To identify the early memory we need to focus upon we initially need to do a “bridge.” This has different names in other strands of EMDR – it can sometimes be called a “floatback” or an “affect bridge.” The Bridge is a technique in which we invite our minds to literally bridge to an earlier time in our lives when we experienced an emotion similar to the one that is causing us our problem now.

So for instance, lets say that I have a problem in which I experience intense anxiety whenever I have to attend meetings at work. In AF-EMDR we would activate a recent memory of this problem. We would bring up an image of the event, the emotion that we felt and the negative thought or belief that I have about myself when the memory is there. We then say…

“I’d like you to allow your mind to float back to an earlier time when you felt this way. Allow your mind to go as far as it can go, without censoring it…Notice what comes up.”
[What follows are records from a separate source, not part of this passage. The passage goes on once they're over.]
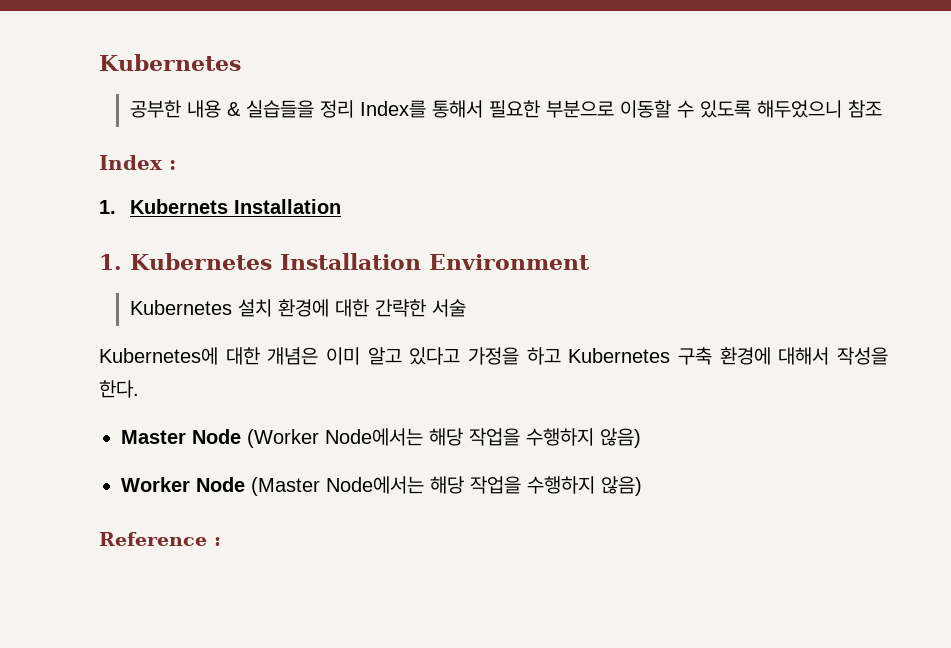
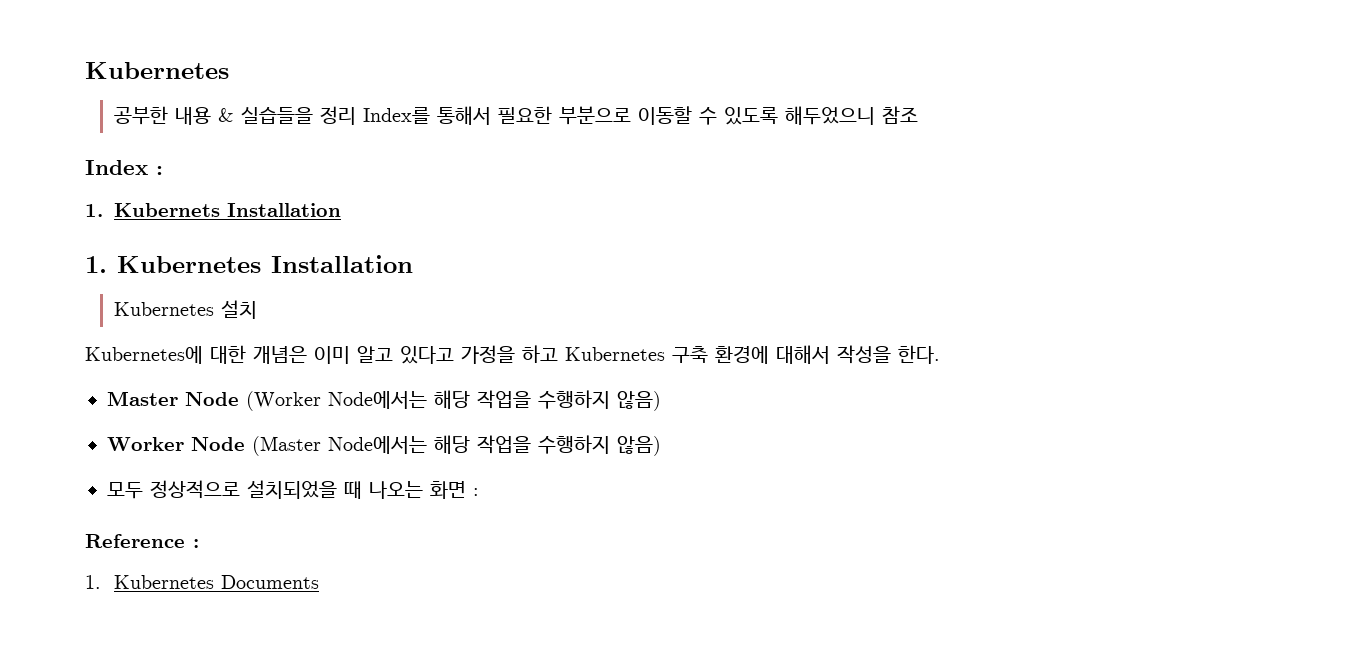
- 1. Kubernetes Installation Environment
+ 1. Kubernetes Installation
- Kubernetes 설치 환경에 대한 간략한 서술
+ Kubernetes 설치
+ 모두 정상적으로 설치되었을 때 나오는 화면 :
+ 1. Kubernetes Documents

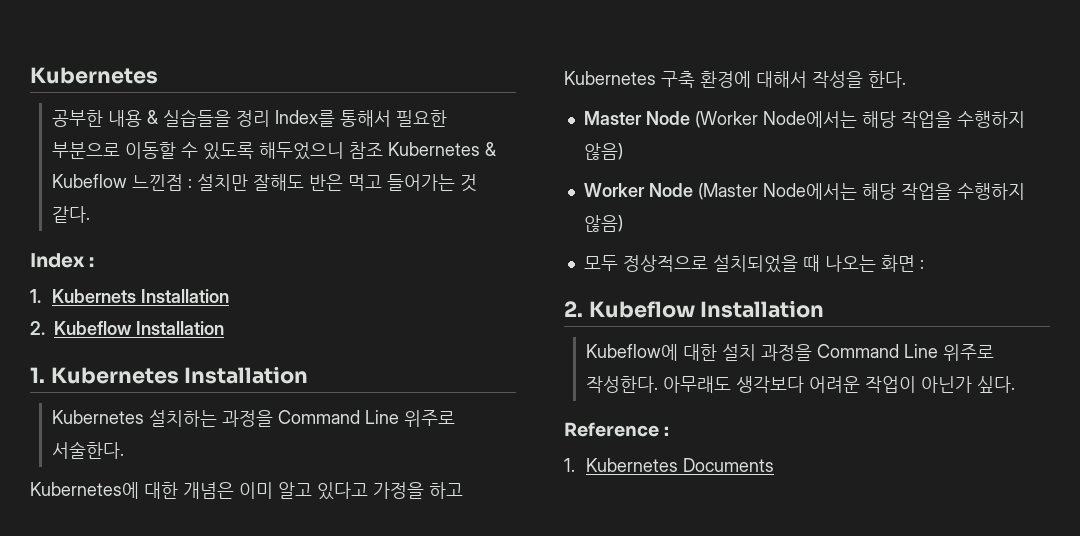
- 공부한 내용 & 실습들을 정리 Index를 통해서 필요한 부분으로 이동할 수 있도록 해두었으니 참조
+ 공부한 내용 & 실습들을 정리 Index를 통해서 필요한 부분으로 이동할 수 있도록 해두었으니 참조 Kubernetes & Kubeflow 느낀점 : 설치만 잘해도 반은 먹고 들어가는 것 같다.
  1. Kubernets Installation
+ 2. Kubeflow Installation
- Kubernetes 설치
+ Kubernetes 설치하는 과정을 Command Line 위주로 서술한다.
  모두 정상적으로 설치되었을 때 나오는 화면 :
+ 2. Kubeflow Installation
+ Kubeflow에 대한 설치 과정을 Command Line 위주로 작성한다. 아무래도 생각보다 어려운 작업이 아닌가 싶다.

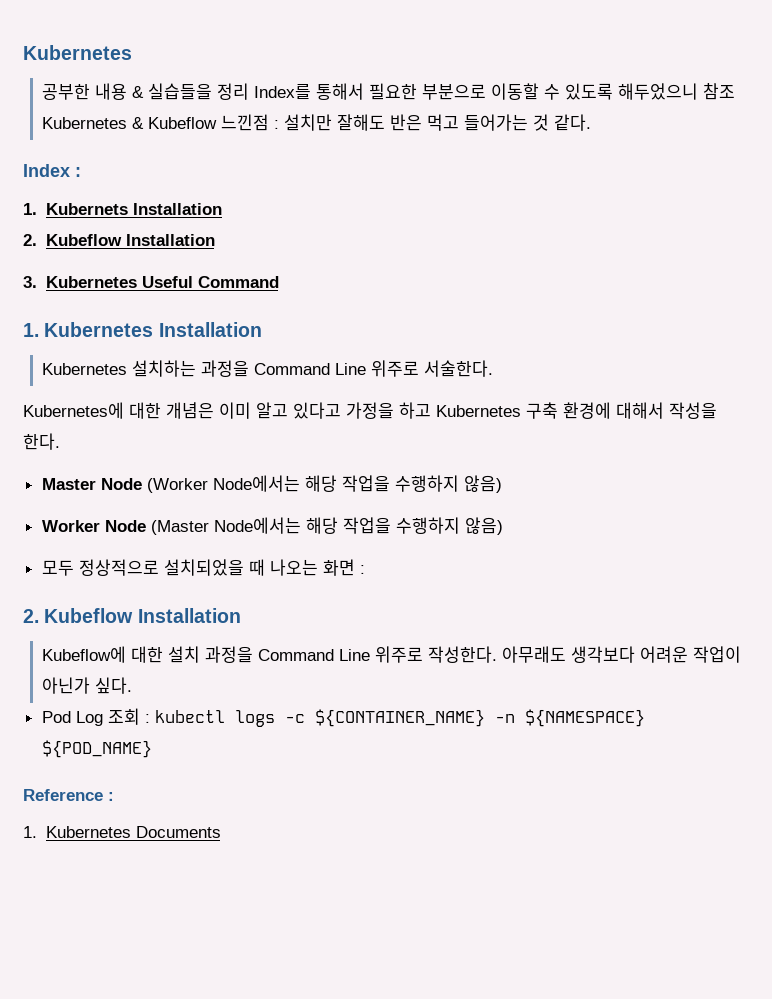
+ 3. Kubernetes Useful Command
+ Pod Log 조회 : kubectl logs -c ${CONTAINER_NAME} -n ${NAMESPACE} ${POD_NAME}

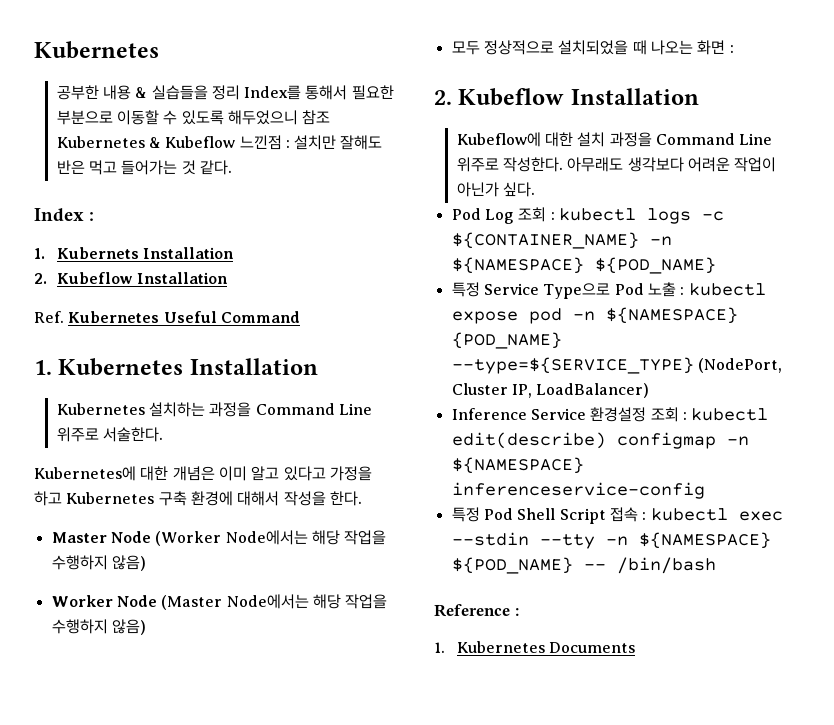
- 3. Kubernetes Useful Command
+ Ref. Kubernetes Useful Command
+ 특정 Service Type으로 Pod 노출 : kubectl expose pod -n ${NAMESPACE} {POD_NAME} --type=${SERVICE_TYPE} (NodePort, Cluster IP, LoadBalancer)
+ Inference Service 환경설정 조회 : kubectl edit(describe) configmap -n ${NAMESPACE} inferenceservice-config
+ 특정 Pod Shell Script 접속 : kubectl exec --stdin --tty -n ${NAMESPACE} ${POD_NAME} -- /bin/bash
The bridge usually results in us coming across an earlier memory of an event in which we experienced the same emotion. Sometimes, the result might be something quite unexpected like an event that seemed insignificant or was forgotten about. Whatever comes up however, this is typically the memory we will focus on.

Processing the trauma memory

Once we have identified our trauma memory, Attachment focused EMDR then uses the staple of EMDR processing – Bilateral Stimulation – to activate the brain’s natural healing capacity and alleviate the distress.

While doing this process, just like in normal EMDR, new thoughts, memories and sensations arise, some seemingly related, some less so. We don’t seek to interpret these experiences as right or wrong, good or bad in EMDR. We just let them happen. This is all part of the healing.

Here you your brain is making new connections, dissolving the blocked traumatic memory and integrating it with more up-to-date knowledge that you have about yourself, the world and your experiences. We repeat this process, returning to the target memory when appropriate, until your distress has reduced to a minimal level.

If appropriate at this time, we then return to the current problem and assess how much distress you now experience in relation to it and whether you are able to fully believe a positive, balanced cognition in relation to it.

The process gets repeated until your distress is reduced and your treatment goals have been achieved.